The latest allocation of N6.21 billion in the 2025 budget for salaries underscores an absurd commitment to failure. That Nigeria continues to pay salaries and pensions to staff of a plant that produces nothing is textbook idiocy. This must end.
Steel production contributes jobs and is a key economic driver, providing the basis for several industries including automobiles, shipping, railways, construction, manufacturing, and fabrication.
Egypt produces about 10.6 million tonnes of steel a year, while South Africa records 4.9 MT per the World Steel Association. Japan depends on iron ore imports, but it produces 89 MT of crude steel annually.
Nigeria, with over 3.0 billion metric tonnes of high-grade iron ore reserves, manages to produce 2.2 MT a year with scraps and billets imported mainly from China. Ajaokuta alone can produce 1.3 MT of crude steel, with the potential to scale to 5.2 MT.
Yet, decades of political paralysis and insidious play by vested interests have kept the sector in limbo. President Tinubu must turn the tide if he is to stamp a legacy.
Nigeria has wasted over $8 billion on Ajaokuta in the last 40 years. In 2022, the government paid $495 million to Global Infrastructure Nigeria Limited as an arbitration award for a dubious concession that was destined to fail. Between 2023 and 2024, N1.1 billion was paid as pensions and taxes for a non-functional entity.

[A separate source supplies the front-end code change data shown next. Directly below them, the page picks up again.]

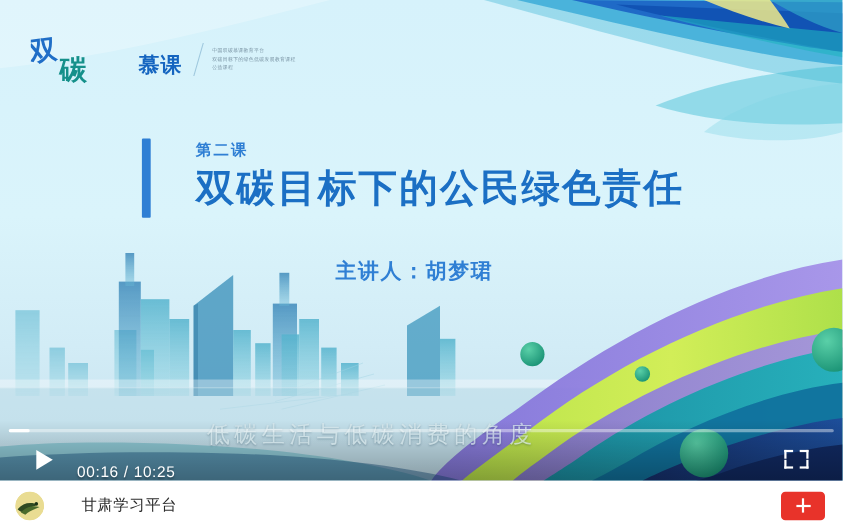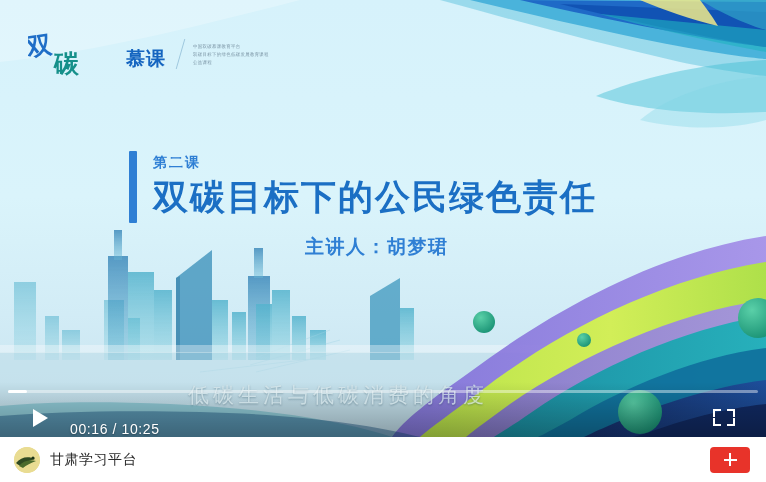--- a/index.html
+++ b/index.html
@@ -41,7 +41,7 @@
   }
 
   
-  .title-block { position:absolute; left:129px; top:151px; display:flex; }
+  .title-block { position:absolute; left:129px; top:126px; display:flex;gap:25px; }
   .title-bar {
     width:8px; height:72px; background:#2f7fd4; margin-right:16px; flex:none;
     border-radius:1px;

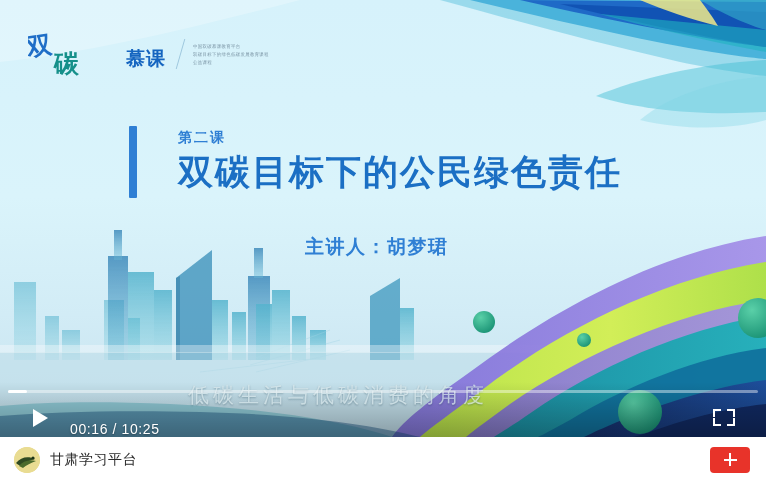--- a/index.html
+++ b/index.html
@@ -114,7 +114,7 @@
   
   .bottom-bar {
     position:absolute; left:0; top:437px; width:766px; height:45px;
-    background:#ffffff; display:flex; align-items:center;
+    background:#ffffff; display:flex; align-items:center;gap:24px;
   }
   .avatar {
     width:26px;height:26px;border-radius:50%;margin-left:14px;flex:none;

The financial haemorrhage is appalling. Every naira sunk into this industrial graveyard is a missed opportunity to invest in functional infrastructure, health, education, and productive, job-creating ventures.
A complete and transparent privatisation of Ajaokuta is the only way to end this charade. Around the world, privatisation has transformed moribund or poorly performing industries into engines of productivity and economic growth.
Brazil’s CSN became Latin America’s largest steel exporter after privatisation. South Korea’s POSCO, once state-owned, is now the world’s fourth-largest steelmaker.
In Nigeria, the liberalisation of the telecom sector in 2001 ended the oppressive and inefficient monopoly of NITEL, created a $9.5 billion industry and plenty of jobs.
Indorama Eleme Petrochemicals moved from operating at 25 per cent capacity to 100 per cent capacity within a year of privatisation in 2017. It went on to build the largest single-train urea plant in the world. Ajaokuta must follow the same path.
The MoU was signed with Russia’s Tyazhpromexport, the original builders of the plant, in September 2024, and the commissioning of a comprehensive technical and financial audit of the steel complex and its key assets are steps in the right direction.
The unknown forces that kept the company comatose for decades must not be allowed to derail this new process. Tinubu must make a firm commitment to follow through to the end.
The GINL fiasco proves that half-measures and opaque deals ultimately do not work. Ajaokuta Steel’s privatisation must be conducted in clear and enforceable terms.
Nigeria cannot achieve industrial self-reliance without domestic steel production. The government has no business running steel plants or any business at all. Its role is to regulate, not operate.